Re: CompactCheckpointerRequestQueue versus pad bytes

From: Tom Lane <tgl(at)sss(dot)pgh(dot)pa(dot)us>
To: Robert Haas <robertmhaas(at)gmail(dot)com>
Cc: pgsql-hackers(at)postgresql(dot)org
Subject: Re: CompactCheckpointerRequestQueue versus pad bytes
Date: 2012-07-16 23:17:35
Message-ID: 8687.1342480655@sss.pgh.pa.us
Views: Raw Message | Whole Thread | Download mbox | Resend email
Thread:
Lists: pgsql-hackers

Robert Haas <robertmhaas(at)gmail(dot)com> writes:
> On Mon, Jul 16, 2012 at 2:47 PM, Tom Lane <tgl(at)sss(dot)pgh(dot)pa(dot)us> wrote:
>> So I started to do this, and immediately hit a roadblock: although it's
>> clear that we can discard any attempt to fsync a backend-local relation,
>> it's not so clear that we don't need to queue UNLINK_RELATION_REQUEST
>> operations for local relations.
>>
>> I think that this is in fact okay. The reason for delaying unlink until
>> after the next checkpoint is that if we did not, and the relfilenode got
>> re-used for an unrelated relation, and then we crashed and had to replay
>> WAL, we would replay any WAL referencing the old relation into the
>> unrelated relation's storage, with potential bad consequences if you're
>> unlucky. However, no WAL should ever be generated for a backend-local
>> relation, so there is nothing to guard against and hence no harm in
>> immediately unlinking backend-local rels when they are deleted. So we
>> can adjust mdunlink to include SmgrIsTemp() among the reasons to unlink
>> immediately rather than doing the truncate-and-register_unlink dance.
>>
>> If anybody sees a hole in this reasoning, speak now ...

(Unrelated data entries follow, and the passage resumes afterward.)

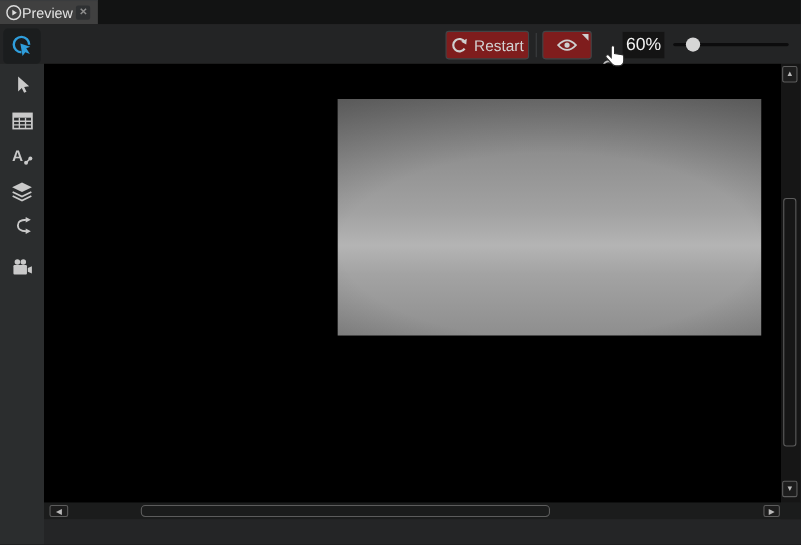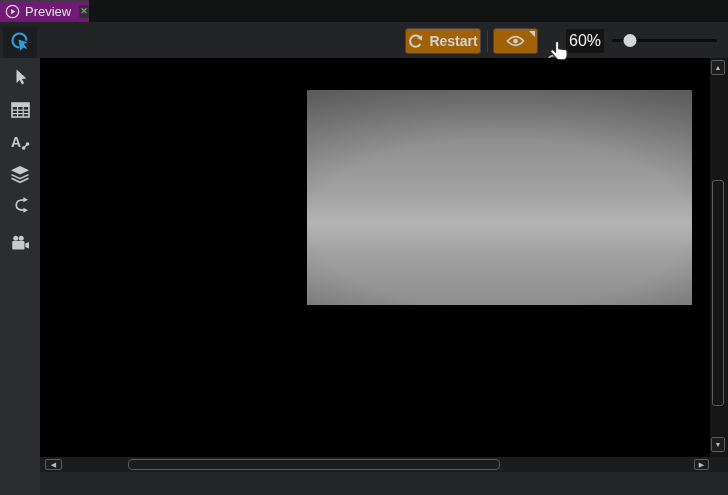--- a/index.html
+++ b/index.html
@@ -2,30 +2,30 @@
 <html><head>
 <meta charset="utf-8">
 <style>
   * { margin:0; padding:0; box-sizing:border-box; }
   html,body { width:728px; height:495px; background:#242526; overflow:hidden;
               font-family:"Liberation Sans", sans-serif; }
   .app { position:relative; width:728px; height:495px; background:#242526; }
 
   
   .tabbar { position:absolute; left:0; top:0; width:728px; height:22px; background:#121313; }
-  .tab { position:absolute; left:0; top:0; width:89px; height:22px; background:#701a75;
-         border-top:1px solid #3a3c3e; display:flex; align-items:center; padding-left:5px; gap:5px; }
+  .tab { position:absolute; left:0; top:0; width:89px; height:22px; background:#404040;
+         border-top:1px solid #3a3c3e; display:flex; align-items:center; padding-left:5px; gap:0; }
   .tab-label { color:#e4e4e4; font-size:13px; white-space:nowrap; }
   .tab-close { width:13px; height:13px; margin-left:3px; background:#2e3032; border-radius:2px;
                color:#8f8f8f; font-size:9px; line-height:13px; text-align:center; font-weight:bold; }
 
   
   .toolbar { position:absolute; left:0; top:22px; width:728px; height:36px; background:#232425; }
-  .btn { position:absolute; height:26px; top:6px; background:#a16207; border:1px solid #424446;
-         border-radius:3px; display:flex; align-items:center; justify-content:center; gap:6px;font-weight:bold; }
+  .btn { position:absolute; height:26px; top:6px; background:#7f1d1d; border:1px solid #424446;
+         border-radius:3px; display:flex; align-items:center; justify-content:center; gap:6px; }
   .btn-restart { left:405px; width:76px; }
   .btn-restart span { color:#d2d2d2; font-size:14px; }
   .toolbar-sep { position:absolute; left:487px; top:8px; width:1px; height:22px; background:#3c3e40; }
   .btn-eye { left:493px; width:45px; }
   .eye-corner { position:absolute; top:2px; right:2px; width:0; height:0;
                 border-top:6px solid #cfcfcf; border-left:6px solid transparent; }
   .magnifier { position:absolute; left:546px; top:31px; }
   .zoom-box { position:absolute; left:566px; top:7px; width:38px; height:24px; background:#141414;
               color:#f2f2f2; font-size:16px; display:flex; align-items:center; justify-content:center; }
   .slider { position:absolute; left:612px; top:17px; width:105px; height:3px;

> Hmm, yeah, I have a feeling this might be why I didn't do this when I
> created RelFileNodeBackend. But I think your reasoning is correct.
> Sticking the above text in a comment might not be out of order,
> however.

Most of this info was already in the comment for mdunlink, so I just
added a bit there.

The attached patch covers everything discussed in this thread, except
for the buggy handling of stats, which I think should be fixed in a
separate patch since it's only relevant to 9.2+.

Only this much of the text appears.